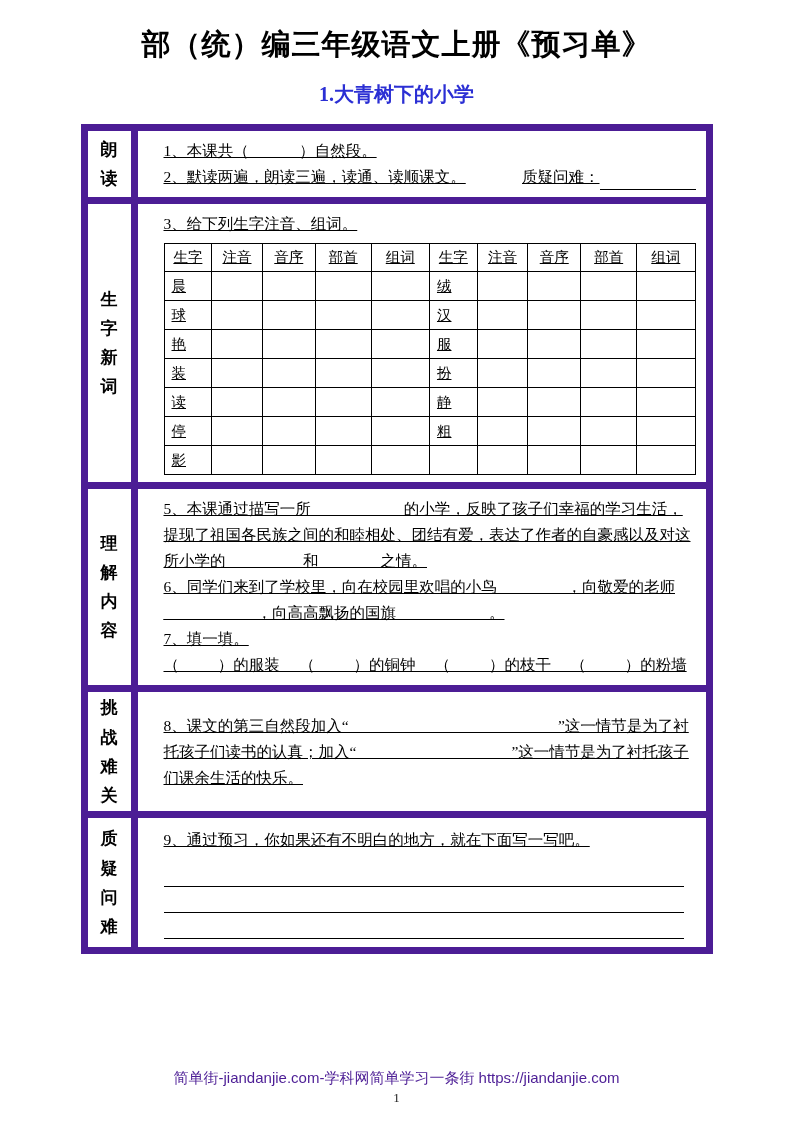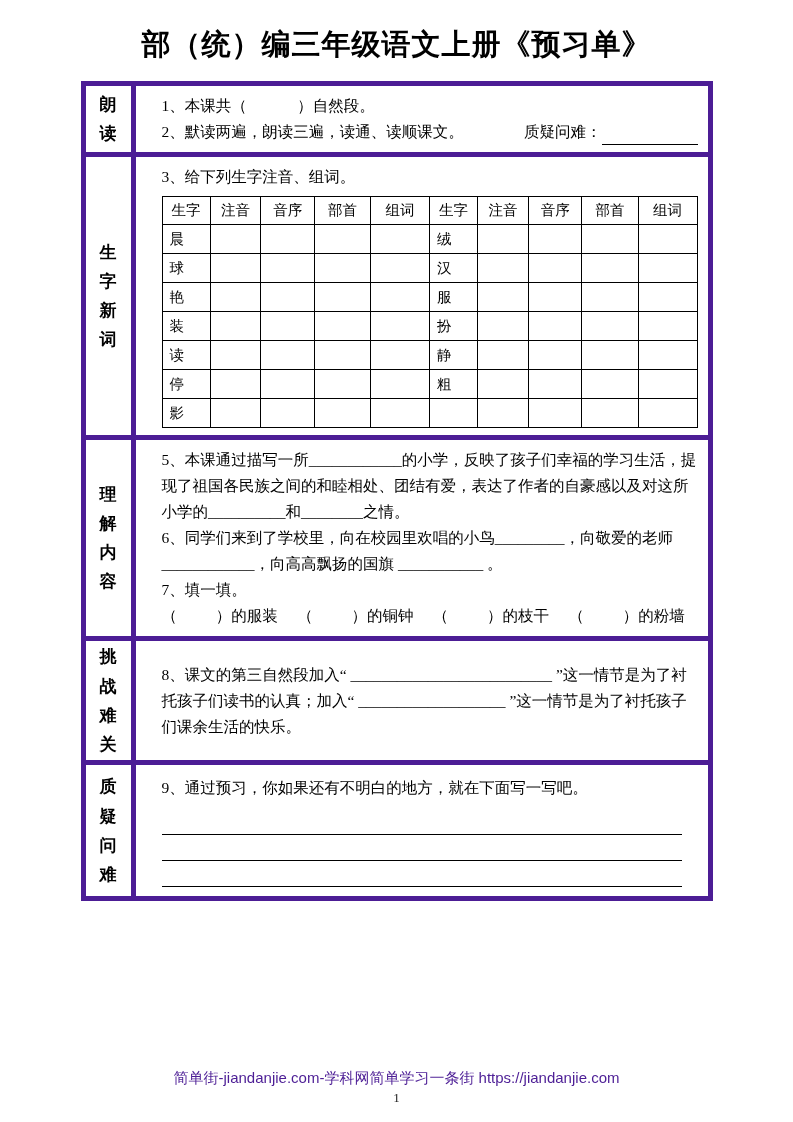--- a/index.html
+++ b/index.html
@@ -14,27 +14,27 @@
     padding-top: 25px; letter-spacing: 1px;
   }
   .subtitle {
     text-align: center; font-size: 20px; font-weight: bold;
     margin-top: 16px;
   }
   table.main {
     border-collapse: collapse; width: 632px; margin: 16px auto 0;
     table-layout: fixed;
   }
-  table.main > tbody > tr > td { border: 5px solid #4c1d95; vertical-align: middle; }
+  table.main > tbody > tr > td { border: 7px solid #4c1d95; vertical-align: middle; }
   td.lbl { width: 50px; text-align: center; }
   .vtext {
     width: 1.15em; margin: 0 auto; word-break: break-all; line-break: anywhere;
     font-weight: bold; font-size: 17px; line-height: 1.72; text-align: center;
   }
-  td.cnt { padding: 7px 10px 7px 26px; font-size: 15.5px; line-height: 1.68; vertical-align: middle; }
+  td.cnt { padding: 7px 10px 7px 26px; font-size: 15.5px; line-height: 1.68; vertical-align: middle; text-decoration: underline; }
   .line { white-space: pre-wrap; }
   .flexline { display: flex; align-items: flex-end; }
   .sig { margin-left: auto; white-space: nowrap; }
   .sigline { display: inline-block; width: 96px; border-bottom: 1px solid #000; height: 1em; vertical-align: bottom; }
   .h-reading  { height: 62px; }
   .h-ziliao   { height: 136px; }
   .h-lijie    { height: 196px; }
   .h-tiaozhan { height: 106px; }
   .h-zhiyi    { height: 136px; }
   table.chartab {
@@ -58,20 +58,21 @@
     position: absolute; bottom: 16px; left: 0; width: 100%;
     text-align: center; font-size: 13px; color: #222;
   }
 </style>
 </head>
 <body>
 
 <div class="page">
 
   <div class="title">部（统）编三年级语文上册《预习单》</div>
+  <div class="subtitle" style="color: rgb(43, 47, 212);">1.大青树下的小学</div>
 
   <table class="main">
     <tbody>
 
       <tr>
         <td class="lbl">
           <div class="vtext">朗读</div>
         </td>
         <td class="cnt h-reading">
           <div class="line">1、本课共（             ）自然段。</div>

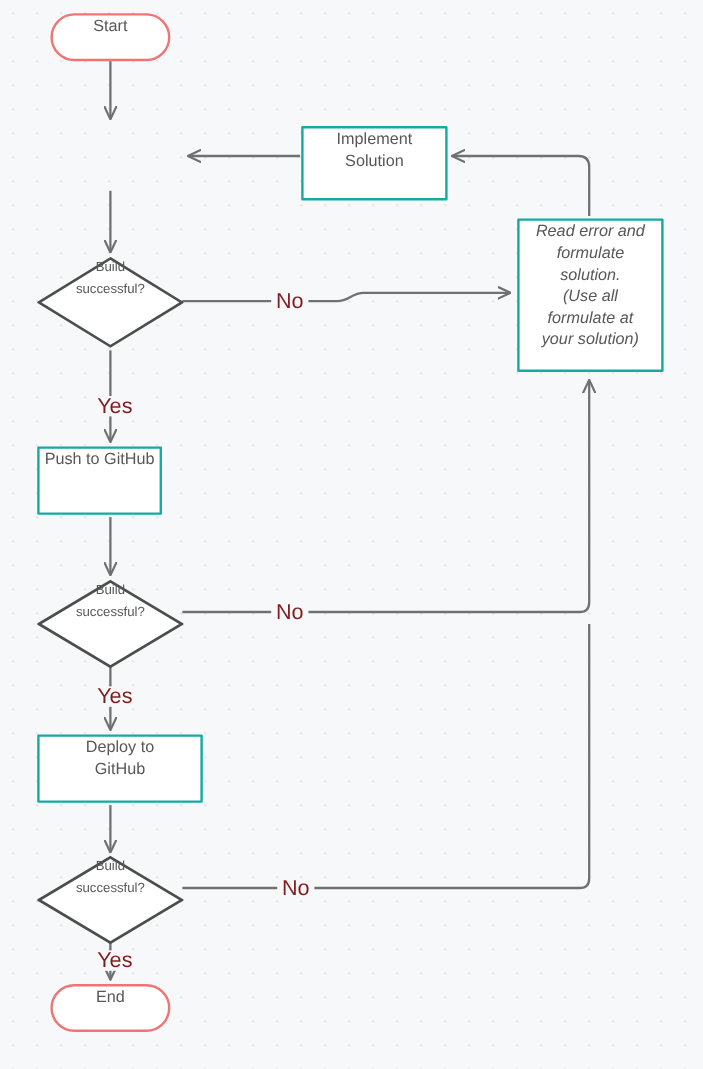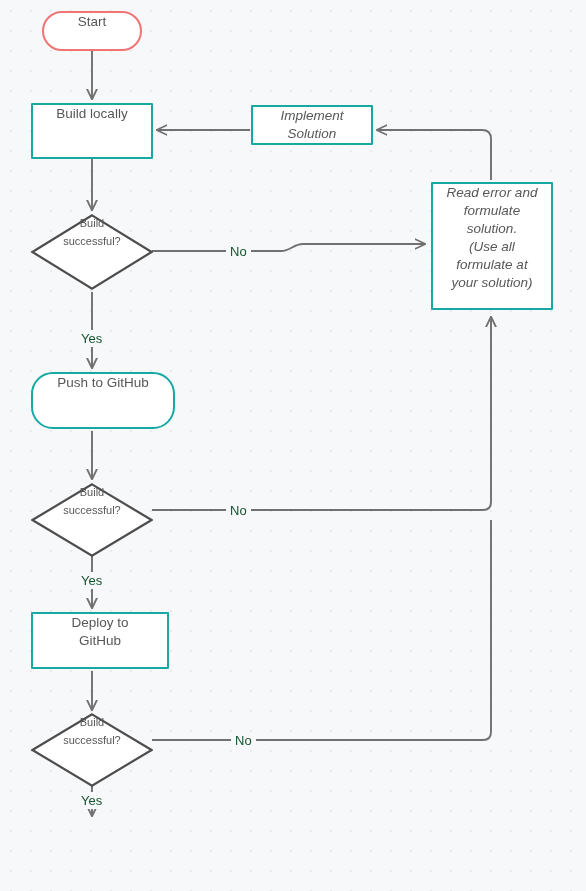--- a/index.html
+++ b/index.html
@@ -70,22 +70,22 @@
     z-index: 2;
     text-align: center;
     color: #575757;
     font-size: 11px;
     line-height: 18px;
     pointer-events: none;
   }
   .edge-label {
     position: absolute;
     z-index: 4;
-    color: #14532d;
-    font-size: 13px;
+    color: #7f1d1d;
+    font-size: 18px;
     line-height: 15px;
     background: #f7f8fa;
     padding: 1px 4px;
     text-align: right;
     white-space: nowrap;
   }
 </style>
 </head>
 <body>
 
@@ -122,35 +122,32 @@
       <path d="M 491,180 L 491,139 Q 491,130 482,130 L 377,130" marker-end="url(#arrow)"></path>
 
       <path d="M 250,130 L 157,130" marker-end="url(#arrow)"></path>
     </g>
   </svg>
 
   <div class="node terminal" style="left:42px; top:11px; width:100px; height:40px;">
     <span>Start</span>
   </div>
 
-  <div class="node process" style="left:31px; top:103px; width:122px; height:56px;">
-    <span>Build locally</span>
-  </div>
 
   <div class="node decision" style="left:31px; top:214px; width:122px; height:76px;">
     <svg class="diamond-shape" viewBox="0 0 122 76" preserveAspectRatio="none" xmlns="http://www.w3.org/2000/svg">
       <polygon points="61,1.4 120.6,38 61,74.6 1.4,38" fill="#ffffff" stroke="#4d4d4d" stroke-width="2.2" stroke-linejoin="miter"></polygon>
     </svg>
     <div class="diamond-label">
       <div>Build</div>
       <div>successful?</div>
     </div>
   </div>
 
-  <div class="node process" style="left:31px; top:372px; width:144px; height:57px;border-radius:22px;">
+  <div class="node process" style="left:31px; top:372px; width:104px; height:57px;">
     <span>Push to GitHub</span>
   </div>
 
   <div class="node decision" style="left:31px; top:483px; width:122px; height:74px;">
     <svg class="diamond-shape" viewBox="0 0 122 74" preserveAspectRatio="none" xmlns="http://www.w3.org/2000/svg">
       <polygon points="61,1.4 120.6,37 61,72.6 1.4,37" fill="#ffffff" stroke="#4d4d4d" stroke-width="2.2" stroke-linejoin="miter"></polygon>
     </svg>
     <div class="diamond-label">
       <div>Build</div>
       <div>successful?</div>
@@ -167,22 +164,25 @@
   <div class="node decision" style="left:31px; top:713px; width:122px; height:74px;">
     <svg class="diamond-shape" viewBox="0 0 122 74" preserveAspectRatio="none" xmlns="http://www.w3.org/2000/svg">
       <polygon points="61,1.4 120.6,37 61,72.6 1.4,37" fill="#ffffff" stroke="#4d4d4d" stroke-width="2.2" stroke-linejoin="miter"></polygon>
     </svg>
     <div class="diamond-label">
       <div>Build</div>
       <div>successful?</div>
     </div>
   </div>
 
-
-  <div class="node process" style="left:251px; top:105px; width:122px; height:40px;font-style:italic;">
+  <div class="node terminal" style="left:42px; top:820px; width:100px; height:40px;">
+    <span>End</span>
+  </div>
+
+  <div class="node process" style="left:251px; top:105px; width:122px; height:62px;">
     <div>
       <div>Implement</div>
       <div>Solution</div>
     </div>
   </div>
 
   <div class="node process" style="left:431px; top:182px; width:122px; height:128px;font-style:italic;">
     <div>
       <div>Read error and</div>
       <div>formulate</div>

WHAT YOU NEED TO DO:
Filter the entries and keep only the lines holding "padding".

RESULT OF THE TASK:
     padding-top: 25px; letter-spacing: 1px;
-  td.cnt { padding: 7px 10px 7px 26px; font-size: 15.5px; line-height: 1.68; vertical-align: middle; }
+  td.cnt { padding: 7px 10px 7px 26px; font-size: 15.5px; line-height: 1.68; vertical-align: middle; text-decoration: underline; }
     padding: 1px 4px;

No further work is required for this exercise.